Let’s draw some parallels to process economics – Concurrency and Asynchronous Programming: a Detailed Overview-2

Alternative 2 – Parallel and synchronous task execution

So, you hire 12 bartenders, and you calculate that you can serve about 360 customers an hour. The line is barely going out the door now, and revenue is looking great.

One month goes by and again, you’re almost out of business. How can that be?

It turns out that having 12 bartenders is pretty expensive. Even though revenue is high, the costs are even higher. Throwing more resources at the problem doesn’t really make the bar more efficient.

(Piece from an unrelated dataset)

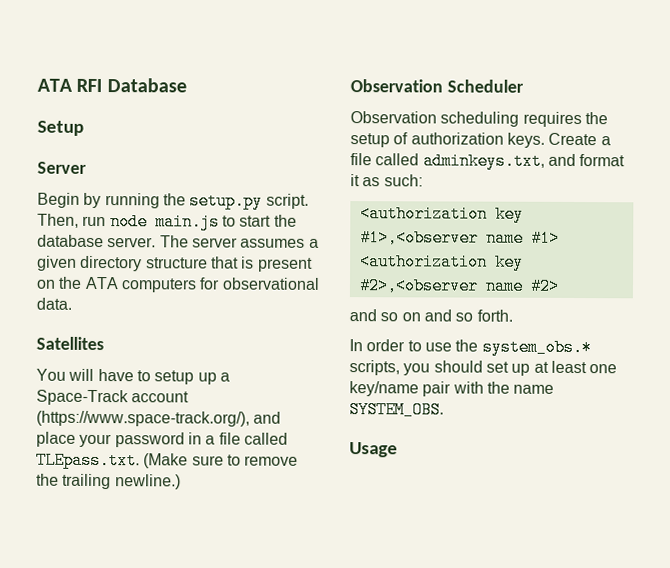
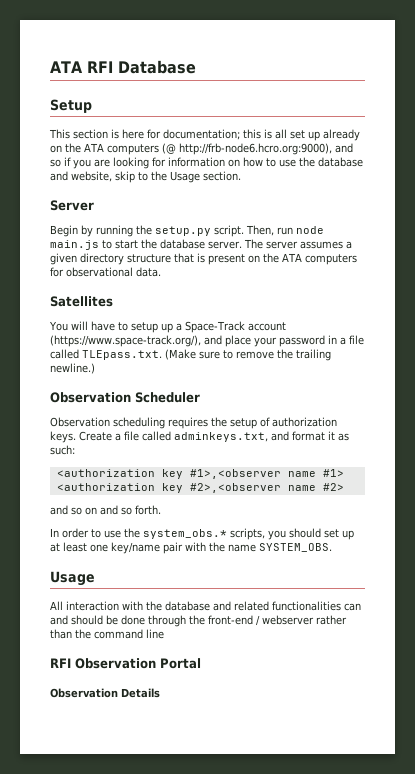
(84, 128) none -> [49,129,360,141] [50,143,353,155] [50,157,363,169] [50,171,241,183] // This section is here for documentation; this is all set up already on the ATA computers (@ http://frb-node6.hcro.org:9000), and so if you are looking for information on how to use the database and website, skip to the Usage section.
(398, 450) none -> [50,601,361,611] [50,615,347,627] [50,629,164,639] [50,658,201,669] [50,688,160,698] // All interaction with the database and related functionalities can and should be done through the front-end / webserver rather than the command line // RFI Observation Portal // Observation Details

Alternative 3 – Asynchronous task execution with one bartender

So, we’re back to square one. Let’s think this through and find a smarter way of working instead of throwing more resources at the problem.

You ask your bartender whether they can start taking new orders while the beer settles so that they’re never just standing and waiting while there are customers to serve. The opening night comes and…

Wow! On a busy night where the bartender works non-stop for a few hours, you calculate that they now only use just over 20 seconds on an order. You’ve basically eliminated all the waiting. Your theoretical throughput is now 240 beers per hour. If you add one more bartender, you’ll have higher throughput than you did while having 12 bartenders.

However, you realize that you didn’t actually accomplish 240 beers an hour, since orders come somewhat erratically and not evenly spaced over time. Sometimes, the bartender is busy with a new order, preventing them from topping up and serving beers that are finished almost immediately. In real life, the throughput is only 180 beers an hour.

Still, two bartenders could serve 360 beers an hour this way, the same amount that you served while employing 12 bartenders.

This is good, but you ask yourself whether you can do even better.

Alternative 4 – Parallel and asynchronous task execution with two bartenders

What if you hire two bartenders, and ask them to do just what we described in Alternative 3, but with one change: you allow them to steal each other’s tasks, so bartender 1 can start pouring and set the beer down to settle, and bartender 2 can top it up and serve it if bartender 1 is busy pouring a new order at that time? This way, it is only rarely that both bartenders are busy at the same time as one of the beers-in-progress becomes ready to get topped up and served. Almost all orders are finished and served in the shortest amount of time possible, letting customers leave the bar with their beer faster and giving space to customers who want to make a new order.

Now, this way, you can increase throughput even further. You still won’t reach the theoretical maximum, but you’ll get very close. On the opening night, you realize that the bartenders now process 230 orders an hour each, giving a total throughput of 460 beers an hour.

Revenue looks good, customers are happy, costs are kept at a minimum, and you’re one happy manager of the weirdest bar on earth (an extremely efficient bar, though).

The key takeaway

Concurrency is about working smarter. Parallelism is a way of throwing more resources at the problem.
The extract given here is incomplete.